By Jung Xu, MS; Chao-rui Xu, MS; Hong Wu, MD; Hai-le Pan, MD; Jun Tian, MDORTHOPEDICS 2009; 32:133
Osteochondromas, which are benign bone tumors that usually develop on long bones, tubular bones, are rarely found in the spine. If they are located in the spinal canal, they may cause nerve root or spinal cord compression, which is a rare but potentially catastrophic manifestation of osteochondromas. In this article, we report a case of a 38-year-old man who presented with low back pain, paresthesia, and weakness of the right lower extremity aggravating gradually for 5 months.
No family history of this disease can be traced. The L4-L5 level computed tomography scan showed an abnormal bony protrusion arising from the right interior wall of L5 right lamina toward the intraspinal canal.
The protrusion compressed the L5 nerve root severely. T2-weighted magnetic resonance imaging (MRI) of the same level revealed that the L5 nerve root and spinal dura mater were notably compressed by the intraspinal extradural exostosis attached to the right lamina of L5.
Considering differential diagnosis, lumbar facet synovial cysts must be excluded as they can also cause myeloradiculopathy with the similar mechanism.

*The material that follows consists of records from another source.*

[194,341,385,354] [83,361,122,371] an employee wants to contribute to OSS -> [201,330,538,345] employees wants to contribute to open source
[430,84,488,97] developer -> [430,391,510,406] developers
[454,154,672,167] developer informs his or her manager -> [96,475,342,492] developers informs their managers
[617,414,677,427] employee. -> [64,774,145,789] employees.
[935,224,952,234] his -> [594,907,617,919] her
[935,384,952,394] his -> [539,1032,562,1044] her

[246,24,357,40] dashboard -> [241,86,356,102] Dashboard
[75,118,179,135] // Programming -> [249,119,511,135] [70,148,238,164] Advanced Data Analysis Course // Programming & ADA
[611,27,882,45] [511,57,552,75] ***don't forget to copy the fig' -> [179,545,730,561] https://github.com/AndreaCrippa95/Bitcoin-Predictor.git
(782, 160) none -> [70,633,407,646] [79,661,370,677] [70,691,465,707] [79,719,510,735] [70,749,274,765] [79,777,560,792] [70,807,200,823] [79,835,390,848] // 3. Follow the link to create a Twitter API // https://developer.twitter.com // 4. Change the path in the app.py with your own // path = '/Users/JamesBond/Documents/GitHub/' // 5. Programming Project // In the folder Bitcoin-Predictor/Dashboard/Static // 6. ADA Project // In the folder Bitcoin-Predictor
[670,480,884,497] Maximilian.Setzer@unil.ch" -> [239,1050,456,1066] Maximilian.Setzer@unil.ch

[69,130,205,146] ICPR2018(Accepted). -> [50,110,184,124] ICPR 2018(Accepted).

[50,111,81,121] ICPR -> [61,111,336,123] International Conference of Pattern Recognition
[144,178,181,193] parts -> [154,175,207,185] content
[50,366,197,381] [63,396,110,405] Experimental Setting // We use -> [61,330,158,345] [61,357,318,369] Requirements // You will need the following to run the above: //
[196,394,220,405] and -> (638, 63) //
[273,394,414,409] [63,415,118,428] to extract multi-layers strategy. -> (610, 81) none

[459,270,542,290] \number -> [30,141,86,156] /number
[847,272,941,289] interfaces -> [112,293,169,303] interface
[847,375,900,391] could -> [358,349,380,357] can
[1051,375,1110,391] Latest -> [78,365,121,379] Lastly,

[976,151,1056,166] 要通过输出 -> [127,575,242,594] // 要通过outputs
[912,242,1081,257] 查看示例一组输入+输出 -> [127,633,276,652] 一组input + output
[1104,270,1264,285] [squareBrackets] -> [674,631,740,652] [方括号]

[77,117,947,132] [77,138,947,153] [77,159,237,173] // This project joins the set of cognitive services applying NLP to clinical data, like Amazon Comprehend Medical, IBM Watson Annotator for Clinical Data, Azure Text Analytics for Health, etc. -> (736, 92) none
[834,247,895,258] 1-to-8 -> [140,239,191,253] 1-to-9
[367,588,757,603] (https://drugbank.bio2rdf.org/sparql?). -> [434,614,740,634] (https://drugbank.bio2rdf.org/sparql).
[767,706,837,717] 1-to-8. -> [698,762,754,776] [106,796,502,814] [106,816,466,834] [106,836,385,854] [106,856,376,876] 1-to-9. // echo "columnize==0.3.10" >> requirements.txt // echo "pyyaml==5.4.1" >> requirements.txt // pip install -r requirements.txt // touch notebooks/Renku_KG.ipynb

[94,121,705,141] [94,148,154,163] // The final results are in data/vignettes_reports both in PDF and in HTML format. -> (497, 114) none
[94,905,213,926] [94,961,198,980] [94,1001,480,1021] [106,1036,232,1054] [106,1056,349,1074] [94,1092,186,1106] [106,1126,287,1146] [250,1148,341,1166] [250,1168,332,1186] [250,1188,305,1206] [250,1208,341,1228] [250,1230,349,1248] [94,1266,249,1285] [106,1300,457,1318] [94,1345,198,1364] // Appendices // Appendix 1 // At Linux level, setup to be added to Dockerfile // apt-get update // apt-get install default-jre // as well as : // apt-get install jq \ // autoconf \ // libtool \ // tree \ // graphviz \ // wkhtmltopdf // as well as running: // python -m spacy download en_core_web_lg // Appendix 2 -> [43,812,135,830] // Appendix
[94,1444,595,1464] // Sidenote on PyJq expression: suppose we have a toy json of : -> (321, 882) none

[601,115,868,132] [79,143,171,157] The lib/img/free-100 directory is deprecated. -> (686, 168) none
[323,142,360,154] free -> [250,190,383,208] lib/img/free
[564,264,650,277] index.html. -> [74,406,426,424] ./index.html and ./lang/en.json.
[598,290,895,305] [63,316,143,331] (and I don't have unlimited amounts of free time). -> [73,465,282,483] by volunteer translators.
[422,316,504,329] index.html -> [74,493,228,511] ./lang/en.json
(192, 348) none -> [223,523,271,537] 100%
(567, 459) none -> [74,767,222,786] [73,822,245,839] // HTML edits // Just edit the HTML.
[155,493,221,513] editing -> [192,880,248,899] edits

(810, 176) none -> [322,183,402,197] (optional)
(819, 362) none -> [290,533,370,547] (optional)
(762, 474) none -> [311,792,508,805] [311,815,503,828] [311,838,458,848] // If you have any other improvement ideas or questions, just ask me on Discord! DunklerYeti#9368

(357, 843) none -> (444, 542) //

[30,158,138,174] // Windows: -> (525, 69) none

The tumor, approximately 6×7×11 mm, was identified after laminectomy of the L5 laminae. Postoperative histopathologic examination confirmed our hypothesis of benign osteochondroma. Postoperatively, the patient recovered rapidly in neurological function and was free of symptoms.
Surgery is essential to this rare case.
Computed tomography and MRI are helpful for the preoperatively precise indication of tumor extent and its relationships with the adjacent.
Osteochondromas, which are benign bone tumors that usually develop on long bones, tubular bones, are rarely found in the spine, with an incidence of only 2% to 7% of all osteochondromas.
1 The tumors have extradural and extraspinal growth patterns and neurological complications are rare.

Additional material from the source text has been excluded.